Depok: Fakultas Ilmu Sosial dan Ilmu Politik Universitas Indonesia, 2019
TA-Pdf
UI - Tugas Akhir  Universitas Indonesia Library
cover
Sindy Yulia Putri
Abstrak :
ABSTRAK
Tulisan ini membahas kepentingan ekonomi dan politik dibalik pemberian bantuan pembangunan Korea Selatan ke Indonesia dibawah kepemimpinan Presiden Lee Myung Baek dan Park Geunn Hye. Permasalahan yang diangkat adalah perbedaan kepentingan ekonomi-politik yang terdapat dibalik penyaluran bantuan pembangunan. Dimasa pemerintahan keduanya, Korea Selatan sangat aktif dalam menyalurkan bantuan pembangunan ke Indonesia, baik dalam bentuk pinjaman bersyarat maupun hibah. Bahkan volume bantuan pembangunan ke Indonesia meningkat pesat dimasa kepemimpinan Lee Myung Baek dan Park Geun Hye. Tujuan tulisan ini yaitu untuk menganalisis dan membandingkan kepentingan ekonomi dan politik Korea Selatan dalam pendistribusian bantuan pembangunan ke Indonesia dimasa jabatan dua pemimpin negara tersebut. Melalui pendekatan geoekonomi, ditemukan bahwa kebutuhan ekonomi Korea Selatan dalam memberikan bantuan pembangunan ke Indonesia adalah akses untuk penetrasi pasar industri, SDA seperti komoditas pertanian dan energi, pengembangan MNC, dan serapan tenaga kerja.

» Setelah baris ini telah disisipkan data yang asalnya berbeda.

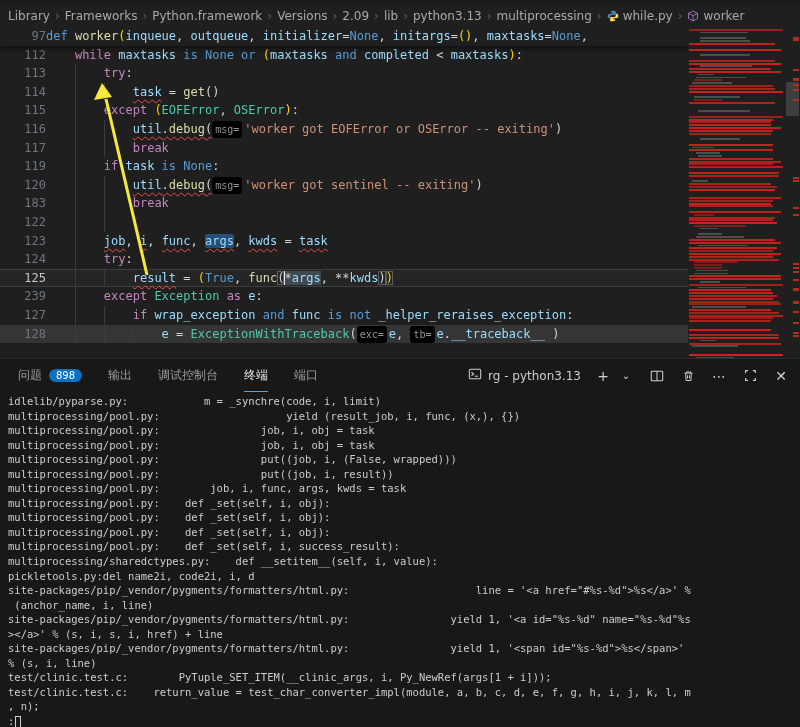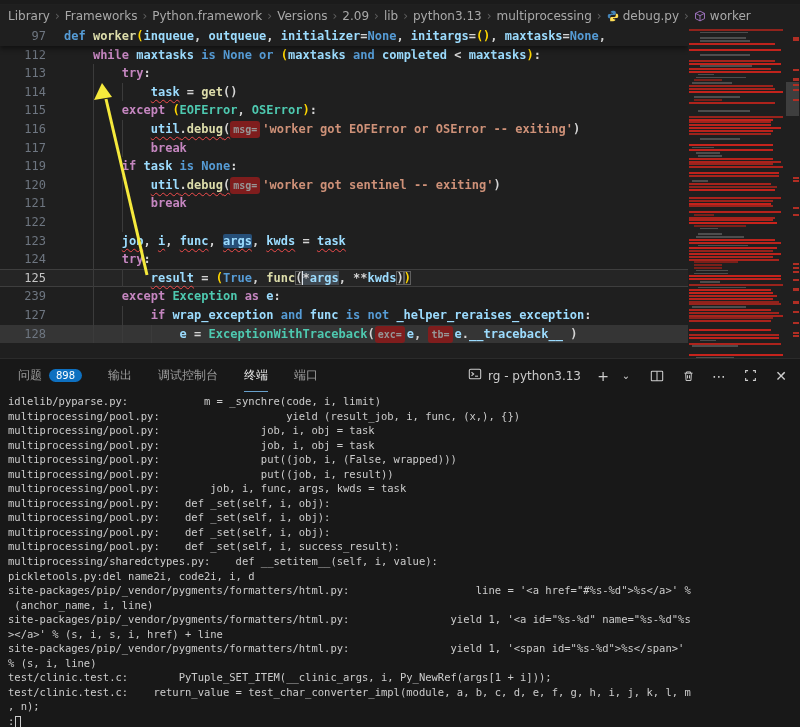--- a/index.html
+++ b/index.html
@@ -15,32 +15,32 @@
   .crumb-sep { color:#5f5f5f; margin:0 5px; font-size:12px; }
   .crumb .ic { margin-right:4px; display:inline-flex; }
 
   
   #editor { position:relative; width:800px; height:331px; background:#1f1f1f; overflow:hidden; }
   #code-col { position:absolute; left:0; top:0; width:688px; height:331px; overflow:hidden; }
   .code-row { position:relative; display:flex; height:18.6px; line-height:18.6px;
     font-family:"DejaVu Sans Mono","Liberation Mono",monospace; font-size:12px; white-space:pre; }
   .code-row .gut { width:46px; text-align:right; color:#6e7681; flex:0 0 46px; }
   .code-row .gut.active { color:#c6c6c6; }
-  .code-row .txt { position:relative; margin-left:18px; color:#d4d4d4;font-weight:bold; }
+  .code-row .txt { position:relative; color:#d4d4d4; }
   .guide { position:absolute; top:0; bottom:0; width:1px; background:#3b3b3b; }
   #sticky-row { background:#1f1f1f; box-shadow:0 3px 5px rgba(0,0,0,.45); position:relative; z-index:5; }
   .cur-line { background:rgba(100,100,100,.10);
     box-shadow:inset 0 1px 0 rgba(130,130,130,.28), inset 0 -1px 0 rgba(130,130,130,.28); }
   .sel-line { background:rgba(110,110,110,.28); }
 
   .k { color:#c586c0; } .b { color:#569cd6; } .f { color:#dcdcaa; }
   .v { color:#9cdcfe; } .t { color:#4ec9b0; } .p { color:#d4d4d4; }
   .g { color:#ffd700; } .s { color:#ce9178; }
   .sq { text-decoration:underline wavy #f14c4c 1px; text-underline-offset:3px; }
-  .hint { font-size:10px; background:#7f1d1d; color:#969696; border-radius:3px;
+  .hint { font-size:10px; background:#000000; color:#969696; border-radius:3px;
     padding:3px 3px; margin-right:2px; }
   .hlb { background:#264f78; border-radius:2px; }
   .hlg { background:rgba(173,214,255,.20); }
   .box { outline:1px solid #5f5f5f; outline-offset:-1px; }
   .cursor { display:inline-block; width:2px; height:14px; background:#eaeaea;
     vertical-align:middle; margin:0 -1px; }
 
   #minimap { position:absolute; left:688px; top:0; width:97px; height:331px; background:#1f1f1f; }
   #scrollbar { position:absolute; left:785px; top:0; width:15px; height:331px; background:#1f1f1f; }
   #scroll-slider { position:absolute; left:1px; top:55px; width:13px; height:34px;
@@ -109,21 +109,21 @@
         <span>multiprocessing</span>
       </span>
       <span class="crumb-sep">›</span>
       <span class="crumb">
         <span class="ic">
           <svg width="12" height="12" viewBox="0 0 16 16">
             <path fill="#4584b6" d="M7.9 1c-3 0-2.8 1.3-2.8 1.3v2.2h2.9v.7H3.4S1 4.9 1 8c0 3 2.1 2.9 2.1 2.9h1.2V8.7s-.1-2.1 2.1-2.1h3.4s2 0 2-1.9V2.9S12.1 1 7.9 1zM6.3 2.4a.6.6 0 1 1 0 1.2.6.6 0 0 1 0-1.2z"></path>
             <path fill="#ffde57" d="M8.1 15c3 0 2.8-1.3 2.8-1.3v-2.2H8v-.7h4.6S15 11.1 15 8c0-3-2.1-2.9-2.1-2.9h-1.2v2.2s.1 2.1-2.1 2.1H6.2s-2 0-2 1.9v3.8S3.9 15 8.1 15zm1.6-1.4a.6.6 0 1 1 0-1.2.6.6 0 0 1 0 1.2z"></path>
           </svg>
         </span>
-        <span>debug.py</span>
+        <span>while.py</span>
       </span>
       <span class="crumb-sep">›</span>
       <span class="crumb">
         <span class="ic">
           <svg width="12" height="12" viewBox="0 0 16 16" fill="none" stroke="#b180d7" stroke-width="1.1">
             <path d="M8 1.5 L14 4.5 V11.5 L8 14.5 L2 11.5 V4.5 Z"></path>
             <path d="M2 4.5 L8 7.5 L14 4.5"></path>
             <path d="M8 7.5 V14.5"></path>
           </svg>
         </span>
@@ -135,21 +135,21 @@
     <div id="code-col">
         <div class="code-row" id="sticky-row"><span class="gut">97</span><span class="txt"><span class="b">def </span><span class="f">worker</span><span class="g">(</span><span class="v">inqueue</span><span class="p">, </span><span class="v">outqueue</span><span class="p">, </span><span class="v">initializer</span><span class="p">=</span><span class="b">None</span><span class="p">, </span><span class="v">initargs</span><span class="p">=</span><span class="g">()</span><span class="p">, </span><span class="v">maxtasks</span><span class="p">=</span><span class="b">None</span><span class="p">,</span></span></div>
         <div class="code-row"><span class="gut">112</span><span class="txt">    <span class="k">while </span><span class="v">maxtasks </span><span class="b">is </span><span class="b">None </span><span class="b">or </span><span class="g">(</span><span class="v">maxtasks </span><span class="b">and </span><span class="v">completed </span><span class="p">&lt; </span><span class="v">maxtasks</span><span class="g">)</span><span class="p">:</span></span></div>
         <div class="code-row"><span class="gut">113</span><span class="txt"><span class="guide" style="left: 28.9px;"></span>        <span class="k">try</span><span class="p">:</span></span></div>
         <div class="code-row"><span class="gut">114</span><span class="txt"><span class="guide" style="left: 28.9px;"></span><span class="guide" style="left: 57.8px;"></span>            <span class="v sq">task</span><span class="p"> = </span><span class="f">get</span><span class="p">()</span></span></div>
         <div class="code-row"><span class="gut">115</span><span class="txt"><span class="guide" style="left: 28.9px;"></span>        <span class="k">except </span><span class="g">(</span><span class="t">EOFError</span><span class="p">, </span><span class="t">OSError</span><span class="g">)</span><span class="p">:</span></span></div>
         <div class="code-row"><span class="gut">116</span><span class="txt"><span class="guide" style="left: 28.9px;"></span><span class="guide" style="left: 57.8px;"></span>            <span class="v sq">util</span><span class="p sq">.</span><span class="f sq">debug</span><span class="p sq">(</span><span class="hint">msg=</span><span class="s">'worker got EOFError or OSError -- exiting'</span><span class="p">)</span></span></div>
         <div class="code-row"><span class="gut">117</span><span class="txt"><span class="guide" style="left: 28.9px;"></span><span class="guide" style="left: 57.8px;"></span>            <span class="k">break</span></span></div>
         <div class="code-row"><span class="gut">119</span><span class="txt"><span class="guide" style="left: 28.9px;"></span>        <span class="k">if </span><span class="v">task </span><span class="b">is </span><span class="b">None</span><span class="p">:</span></span></div>
         <div class="code-row"><span class="gut">120</span><span class="txt"><span class="guide" style="left: 28.9px;"></span><span class="guide" style="left: 57.8px;"></span>            <span class="v sq">util</span><span class="p sq">.</span><span class="f sq">debug</span><span class="p sq">(</span><span class="hint">msg=</span><span class="s">'worker got sentinel -- exiting'</span><span class="p">)</span></span></div>
-        <div class="code-row"><span class="gut">121</span><span class="txt"><span class="guide" style="left: 28.9px;"></span><span class="guide" style="left: 57.8px;"></span>            <span class="k">break</span></span></div>
+        <div class="code-row"><span class="gut">183</span><span class="txt"><span class="guide" style="left: 28.9px;"></span><span class="guide" style="left: 57.8px;"></span>            <span class="k">break</span></span></div>
         <div class="code-row"><span class="gut">122</span><span class="txt"><span class="guide" style="left: 28.9px;"></span><span class="guide" style="left: 57.8px;"></span>            </span></div>
         <div class="code-row"><span class="gut">123</span><span class="txt"><span class="guide" style="left: 28.9px;"></span>        <span class="v sq">job</span><span class="p">, </span><span class="v sq">i</span><span class="p">, </span><span class="v sq">func</span><span class="p">, </span><span class="v sq hlb">args</span><span class="p">, </span><span class="v sq">kwds</span><span class="p"> = </span><span class="v sq">task</span></span></div>
         <div class="code-row"><span class="gut">124</span><span class="txt"><span class="guide" style="left: 28.9px;"></span>        <span class="k">try</span><span class="p">:</span></span></div>
         <div class="code-row cur-line"><span class="gut active">125</span><span class="txt"><span class="guide" style="left: 28.9px;"></span><span class="guide" style="left: 57.8px;"></span>            <span class="v sq">result</span><span class="p"> = </span><span class="g">(</span><span class="b">True</span><span class="p">, </span><span class="f">func</span><span class="p box">(</span><span class="cursor"></span><span class="p hlg">*</span><span class="v hlg">args</span><span class="p">, </span><span class="p">**</span><span class="v">kwds</span><span class="p box">)</span><span class="g box">)</span></span></div>
         <div class="code-row"><span class="gut">239</span><span class="txt"><span class="guide" style="left: 28.9px;"></span>        <span class="k">except </span><span class="t">Exception </span><span class="k">as </span><span class="v">e</span><span class="p">:</span></span></div>
         <div class="code-row"><span class="gut">127</span><span class="txt"><span class="guide" style="left: 28.9px;"></span><span class="guide" style="left: 57.8px;"></span>            <span class="k">if </span><span class="v">wrap_exception </span><span class="b">and </span><span class="v">func </span><span class="b">is </span><span class="b">not </span><span class="v">_helper_reraises_exception</span><span class="p">:</span></span></div>
         <div class="code-row sel-line"><span class="gut">128</span><span class="txt"><span class="guide" style="left: 28.9px;"></span><span class="guide" style="left: 57.8px;"></span><span class="guide" style="left: 86.7px;"></span>                <span class="v">e</span><span class="p"> = </span><span class="t">ExceptionWithTraceback</span><span class="p">(</span><span class="hint">exc=</span><span class="v">e</span><span class="p">, </span><span class="hint">tb=</span><span class="v">e</span><span class="p">.</span><span class="v">__traceback__</span><span class="p"> )</span></span></div>
       </div>
     <div id="minimap">
         <div class="mm-bar" style="left: 1px; top: 2px; width: 94px; height: 2.1px; background: rgba(156, 35, 28, 0.9);"></div>

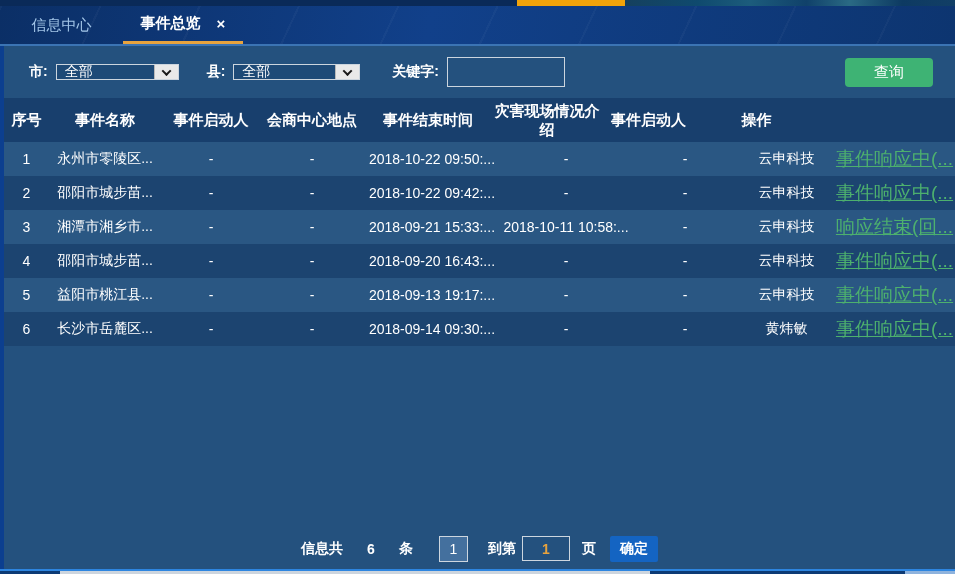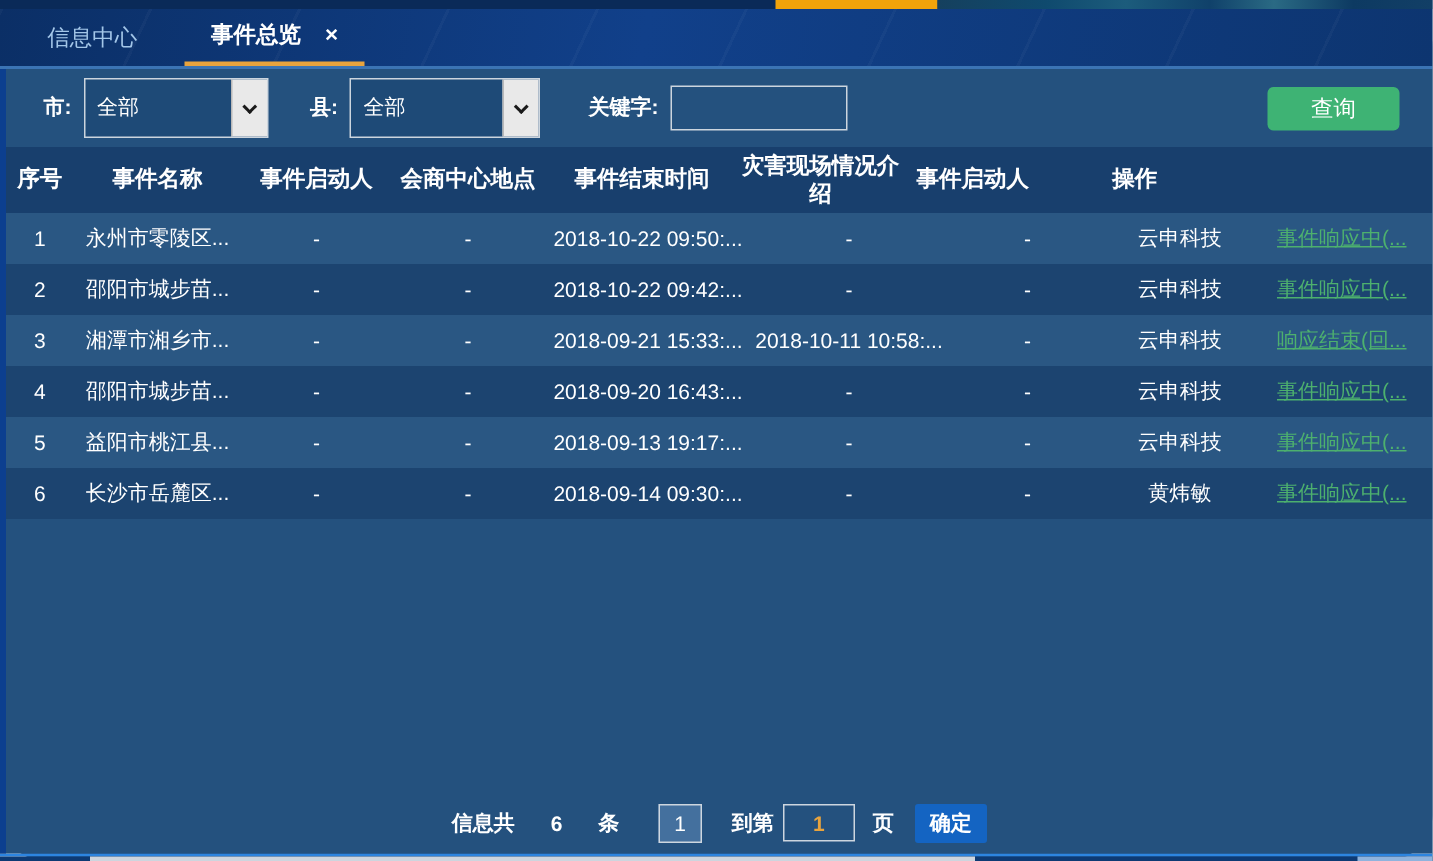--- a/index.html
+++ b/index.html
@@ -25,42 +25,42 @@
   .tab-close { color:#ffffff; font-weight:bold; font-size:15px; cursor:pointer; line-height:1; }
   .tab-sep { height:2px; background:#3b74b4; flex:0 0 auto; }
 
   
   .panel { position:relative; flex:1 1 auto; display:flex; flex-direction:column;
     background:#24517e; border-left:4px solid #0c3f8f; overflow:hidden; }
 
   
   .filter-bar { height:52px; flex:0 0 auto; display:flex; align-items:center; padding:0 22px 0 25px; }
   .f-label { color:#ffffff; font-size:14px; font-weight:bold; white-space:nowrap; }
-  .select { display:flex; align-items:stretch; height:40px; border:1px solid #ccd5de; background:#1e4a77; cursor:pointer; margin-left:8px; }
+  .select { display:flex; align-items:stretch; height:16px; border:1px solid #ccd5de; background:#1e4a77; cursor:pointer; margin-left:8px; }
   .select-city { width:123px; } .select-county { width:127px; }
   .select-value { flex:1 1 auto; color:#ffffff; font-size:14px; display:flex; align-items:center; padding-left:8px; }
   .arrow-box { flex:0 0 24px; background:#e9e9e9; border-left:1px solid #b9b9b9; display:flex; align-items:center; justify-content:center; }
   .chev { width:7px; height:7px; border-right:2px solid #1a1a1a; border-bottom:2px solid #1a1a1a; transform:rotate(45deg) translate(-1px,-1px); }
   .gap-a { width:28px; } .gap-b { width:32px; }
   .kw-input { width:118px; height:30px; margin-left:8px; border:1px solid #ccd5de; background:transparent; color:#fff; font-size:14px; padding:0 6px; outline:none; }
   .query-btn { margin-left:auto; width:88px; height:29px; background:#3eb374; color:#ffffff; border:none; border-radius:4px;
     font-size:15px; cursor:pointer; font-family:Liberation Mono, monospace; }
 
   
   .table { flex:0 0 auto; width:100%; }
   .tr { display:flex; width:100%; }
   .thead { background:#183f6d; min-height:44px; }
   .th { color:#ffffff; font-size:15px; font-weight:bold; display:flex; align-items:center; justify-content:center; text-align:center; line-height:1.3; padding:2px 0; }
   .td { color:#ffffff; font-size:14px; display:flex; align-items:center; justify-content:center; white-space:nowrap; overflow:hidden; }
   .row { height:34px; }
   .row:nth-child(odd) { background:#2a5783; }
   .row:nth-child(even) { background:#1c4470; }
   .c0{width:45px;} .c1{width:112px;} .c2{width:100px;} .c3{width:102px;} .c4{width:138px;}
   .c5{width:130px;} .c6{width:108px;} .c7{width:95px;} .c8{width:121px;}
-  .action-link { color:#4db06e; text-decoration:underline; cursor:pointer; font-size:14px; white-space:nowrap; }
+  .action-link { color:#4db06e; text-decoration:underline; cursor:pointer; font-size:19px; white-space:nowrap; }
 
   
   .spacer { flex:1 1 auto; }
   .pagination { flex:0 0 auto; display:flex; align-items:center; justify-content:center; padding-bottom:5px; height:36px; }
   .pg-text { color:#ffffff; font-size:14px; font-weight:bold; }
   .pg-total { margin:0 24px; } .pg-unit { margin-right:26px; }
   .page-box { width:29px; height:26px; background:#44709e; border:1px solid #cdd6df; color:#fff; font-size:14px;
     display:flex; align-items:center; justify-content:center; cursor:pointer; }
   .pg-goto { margin-left:20px; }
   .goto-input { width:48px; height:25px; margin-left:6px; border:1px solid #cdd6df; background:transparent;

Sementara dari sudut geopolitik, Korea Selatan menunjukkan intensi untuk menjadi leader dalam penyaluran bantuan pembangunan ke Indonesia pada periode jabatan Presiden Lee Myung baek dan membangun mutual trust dengan Indonesia dimasa pemerintahan Presiden Park Geun HYe.